Model Compression

Question

Model Compression

kalyangvs opened this issue 4 years ago · comments

Kalyan Guntupalli commented 4 years ago

Hi, Can you please provide the code used to compress the model by 18.2 X using pruning and quantization.
Thanks.

Kalyan Guntupalli · Answer 1 · Fri May 29 2020 18:29:30 GMT+0800 (China Standard Time)

@Michaelvll Does the quant plus pruning model include other data such as last_optimizer_state, optimizer_history etc..

Zhanghao Wu · Answer 2 · Fri May 29 2020 23:06:23 GMT+0800 (China Standard Time)
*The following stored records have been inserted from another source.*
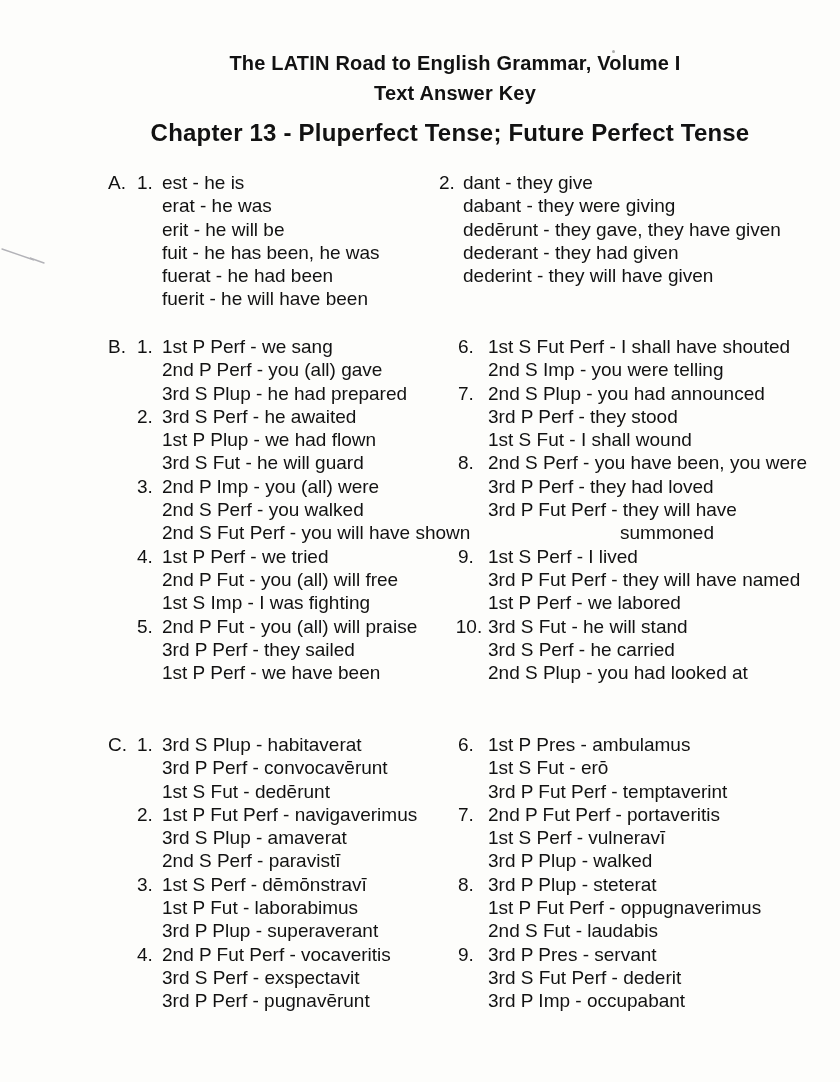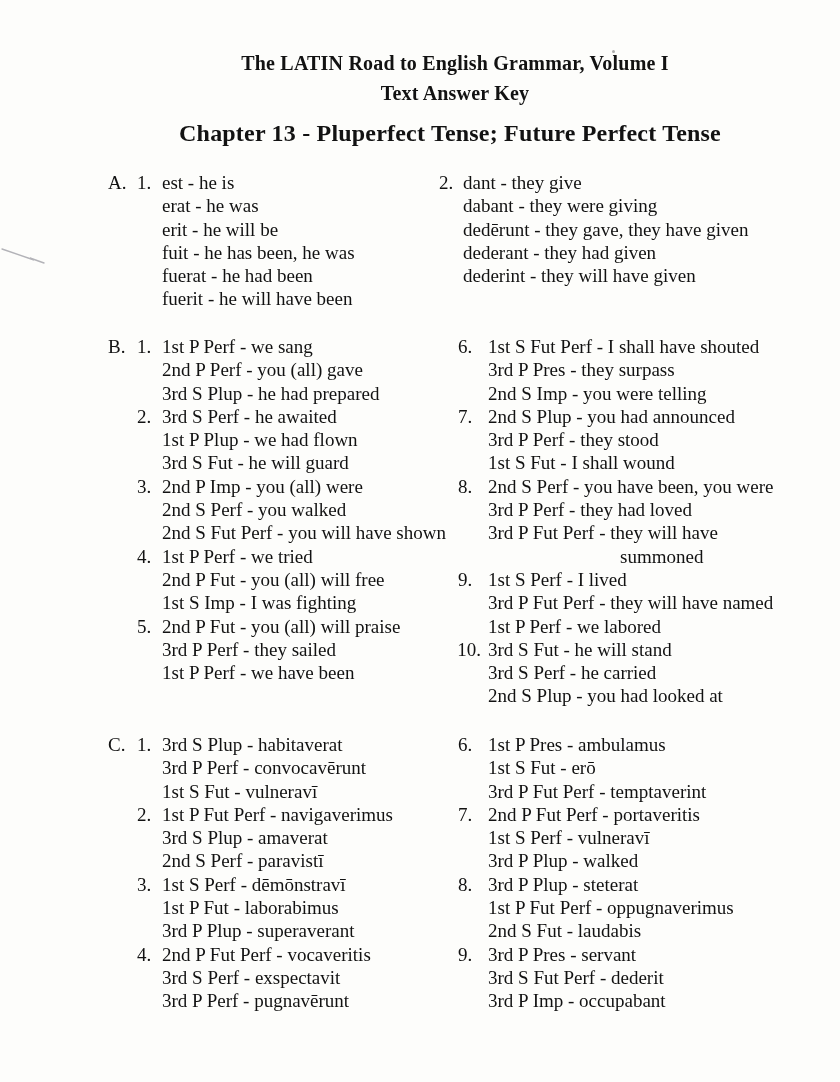--- a/index.html
+++ b/index.html
@@ -8,7 +8,7 @@
     width:840px; height:1082px;
     margin:0 auto;
     background:#fdfdfb;
-    font-family:Liberation Serif, serif;
+    font-family:Liberation Sans, sans-serif;
     color:#121212;
     overflow:hidden;
   }

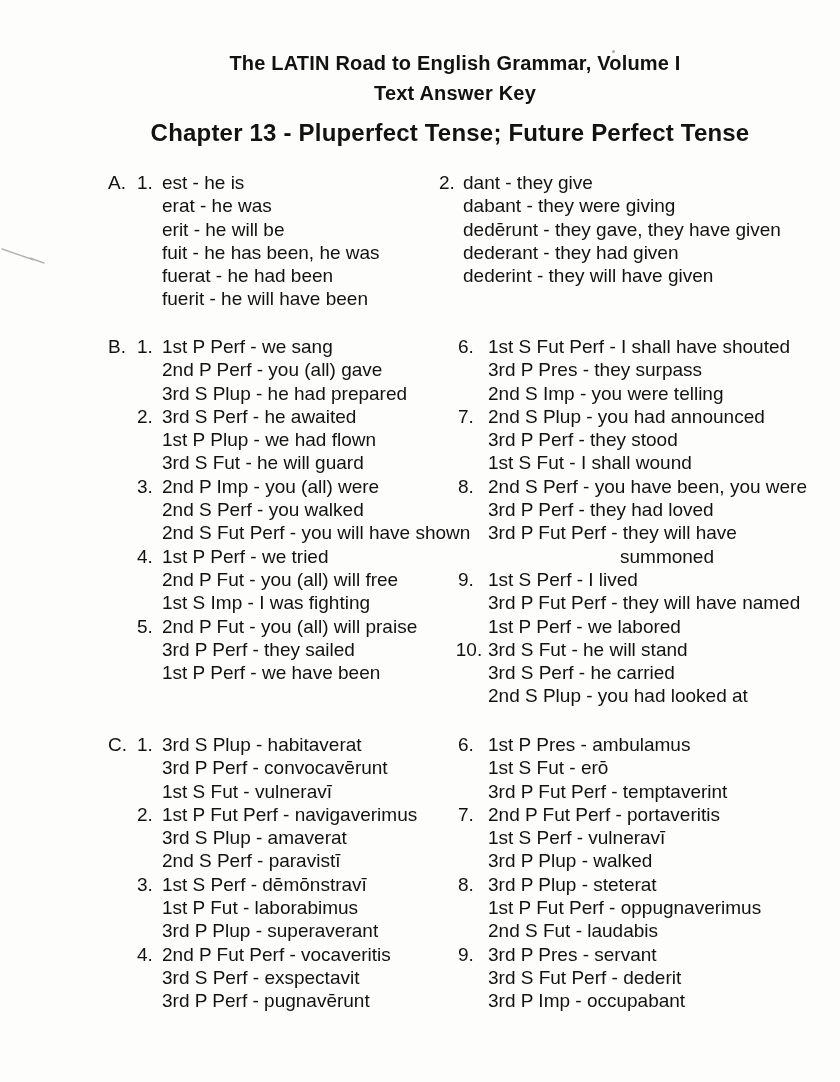--- a/index.html
+++ b/index.html
@@ -146,7 +146,6 @@
         <div class="num">6.</div>
         <div class="lines">
           <div class="line">1st S Fut Perf - I shall have shouted</div>
-          <div class="line">3rd P Pres - they surpass</div>
           <div class="line">2nd S Imp - you were telling</div>
         </div>
       </div>

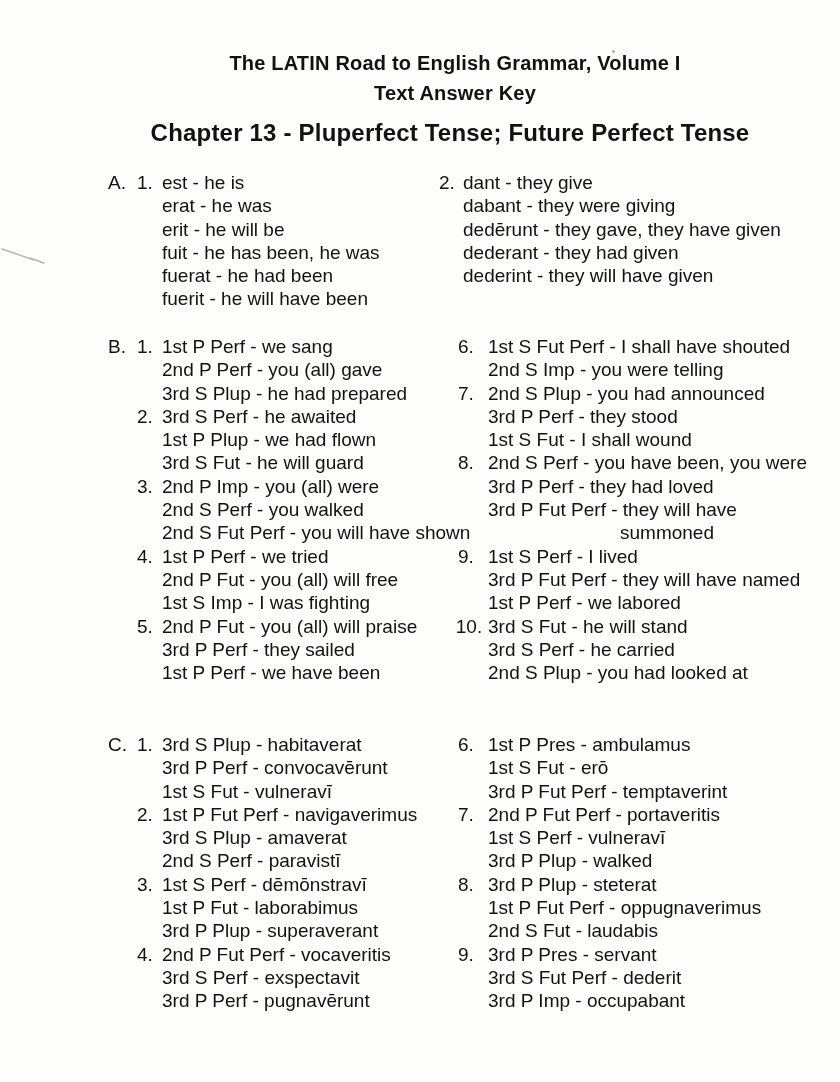--- a/index.html
+++ b/index.html
@@ -190,7 +190,7 @@
         <div class="lines">
           <div class="line">3rd S Plup - habitaverat</div>
           <div class="line">3rd P Perf - convocavērunt</div>
-          <div class="line">1st S Fut - vulneravī</div>
+          <div class="line">1st S Fut - dedērunt</div>
         </div>
       </div>
       <div class="item">

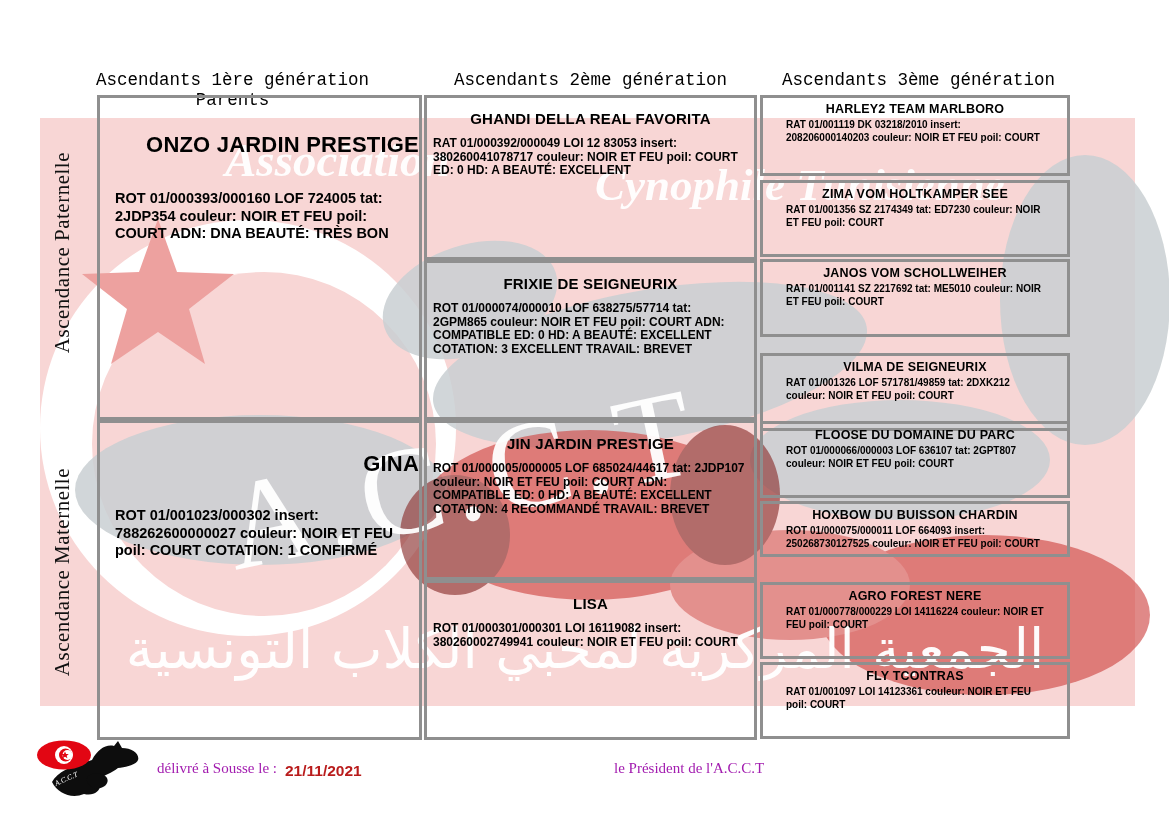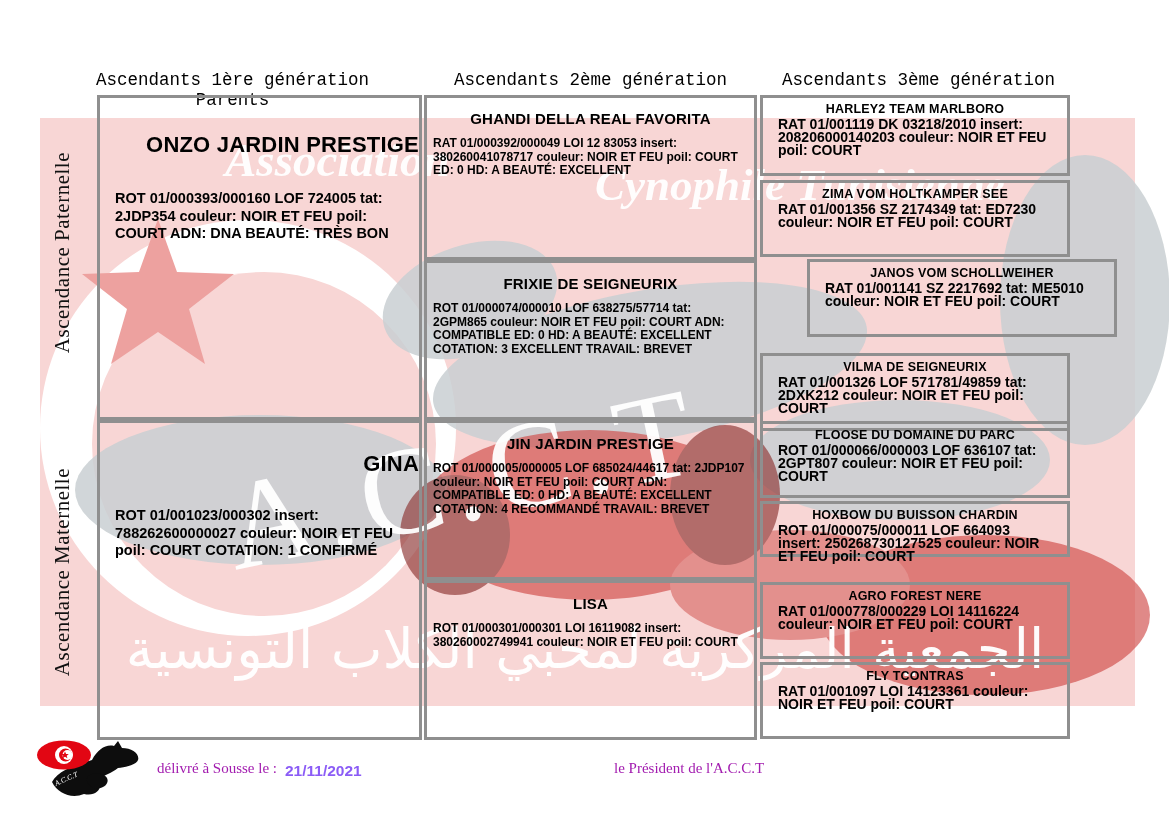--- a/index.html
+++ b/index.html
@@ -38,7 +38,7 @@
   .col2 .bd { margin-top:10px; padding:0 6px; font-size:12px; line-height:13.6px; }
 
   .col3 .bt { margin-top:4px; font-size:12.5px; }
-  .col3 .bd { margin-top:2px; padding:0 15px; font-size:14px; line-height:13.2px; }
+  .col3 .bd { margin-top:2px; padding:0 23px; font-size:10px; line-height:13.2px; }
 
   .foot-label { position:absolute; font-family:"Liberation Serif", serif; font-size:15px; color:#a21caf; }
   .foot-date  { position:absolute; font-size:15.5px; font-weight:bold; color:#8b5cf6; }

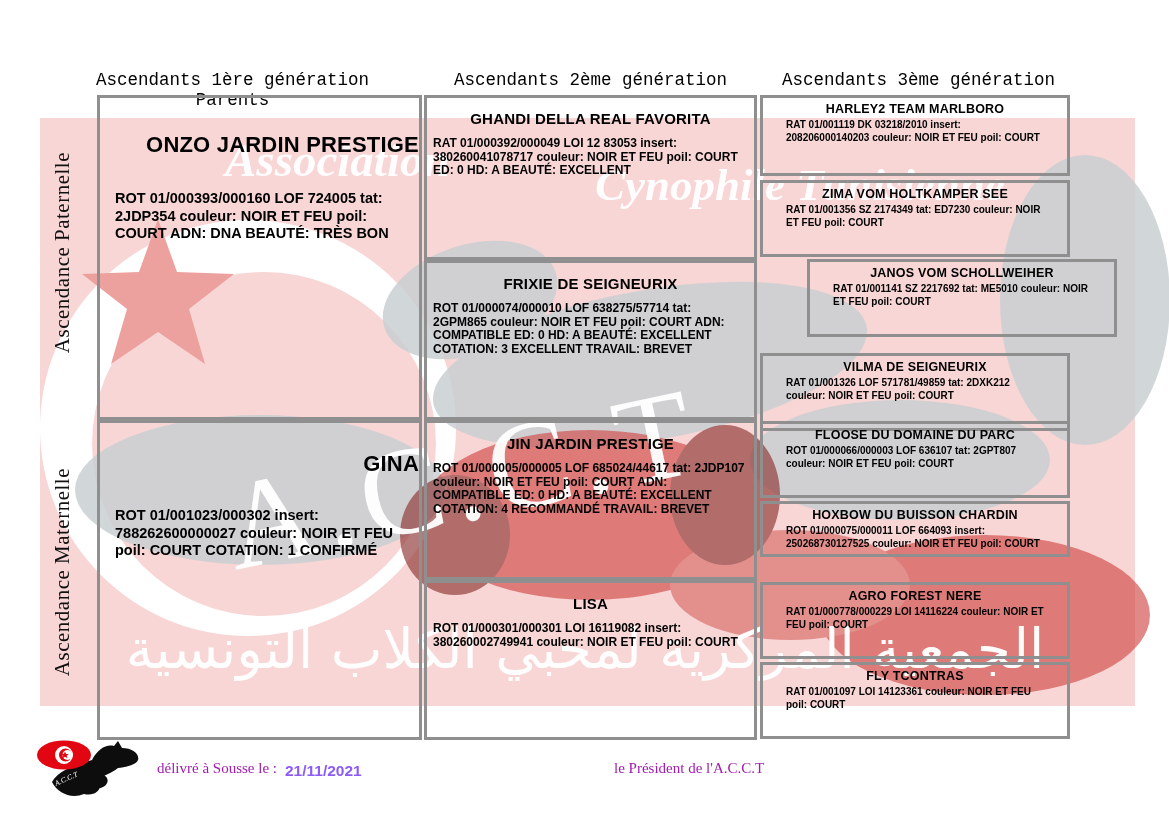--- a/index.html
+++ b/index.html
@@ -120,7 +120,7 @@
     <div class="bt">ZIMA VOM HOLTKAMPER SEE</div>
     <div class="bd">RAT 01/001356 SZ 2174349 tat: ED7230 couleur: NOIR ET FEU poil: COURT</div>
   </div>
-  <div class="box col3" style="left:760px; top:259px; width:310px; height:78px;margin-left:47px;">
+  <div class="box col3" style="left:760px; top:259px; width:310px; height:78px;">
     <div class="bt">JANOS VOM SCHOLLWEIHER</div>
     <div class="bd">RAT 01/001141 SZ 2217692 tat: ME5010 couleur: NOIR ET FEU poil: COURT</div>
   </div>

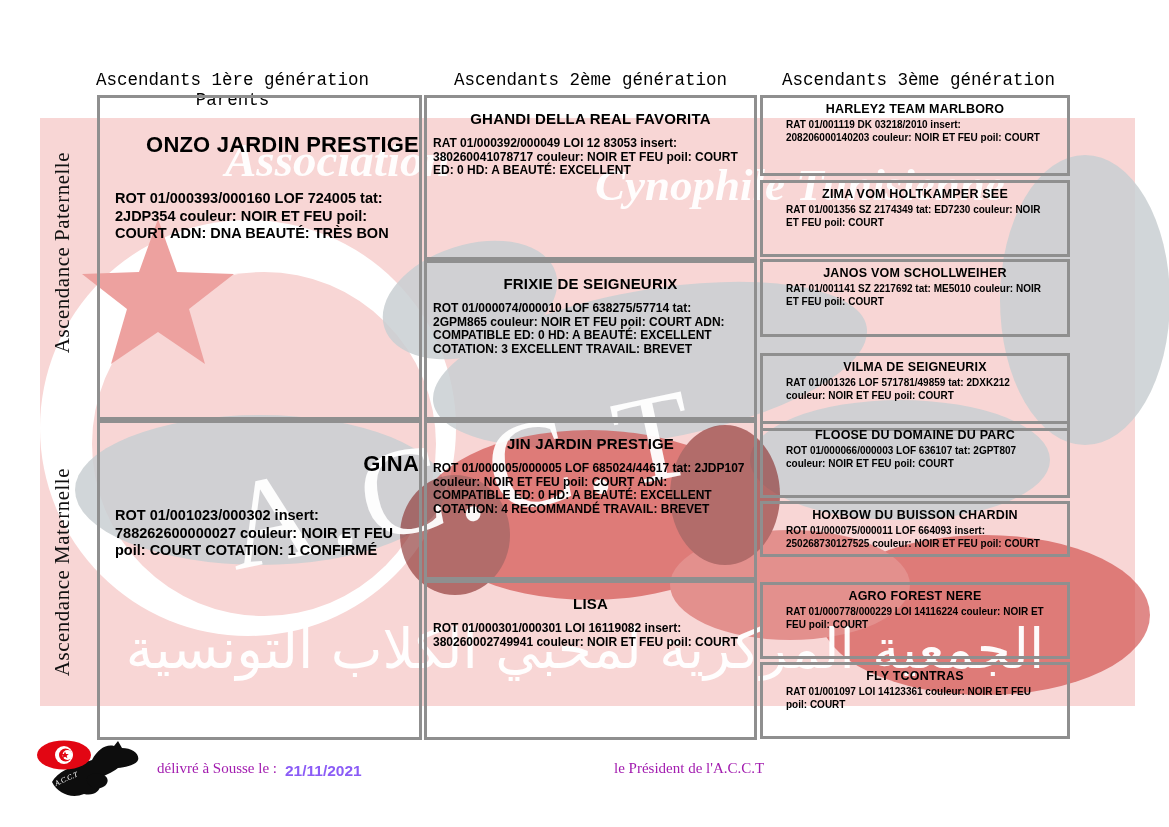--- a/index.html
+++ b/index.html
@@ -41,7 +41,7 @@
   .col3 .bd { margin-top:2px; padding:0 23px; font-size:10px; line-height:13.2px; }
 
   .foot-label { position:absolute; font-family:"Liberation Serif", serif; font-size:15px; color:#a21caf; }
-  .foot-date  { position:absolute; font-size:15.5px; font-weight:bold; color:#8b5cf6; }
+  .foot-date  { position:absolute; font-size:15.5px; font-weight:bold; color:#b91c1c; }
   .logo { position:absolute; left:34px; top:740px; }
 </style>
 </head>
Thank you for asking! We are still cleaning the code for compression. We quantized the model parameters to 8 bits and sensitive prune the model with NervanaSystems/distiller. We only calculated the model size since the optimizer states are not used in inference.

Vlado Boza · Answer 3 · Thu Jun 25 2020 18:03:59 GMT+0800 (China Standard Time)

@Michaelvll can you please provide distiller config, which was used?

Also do you prune individual weights, or whole channels/filters/heads?

Zhanghao Wu · Answer 4 · Thu Aug 13 2020 10:33:55 GMT+0800 (China Standard Time)

For simplicity, we use sensitivity pruning for our model, which is fine-grained pruning, i.e. pruning the individual weights. You can try on the configuration for the WMT En-Fr model with 527M #Multi-Adds.

Zilun Peng · Answer 5 · Tue Nov 24 2020 04:38:56 GMT+0800 (China Standard Time)

Could you share some more information on how you quantize the model? Did you use NervanaSystems/distiller for quantization?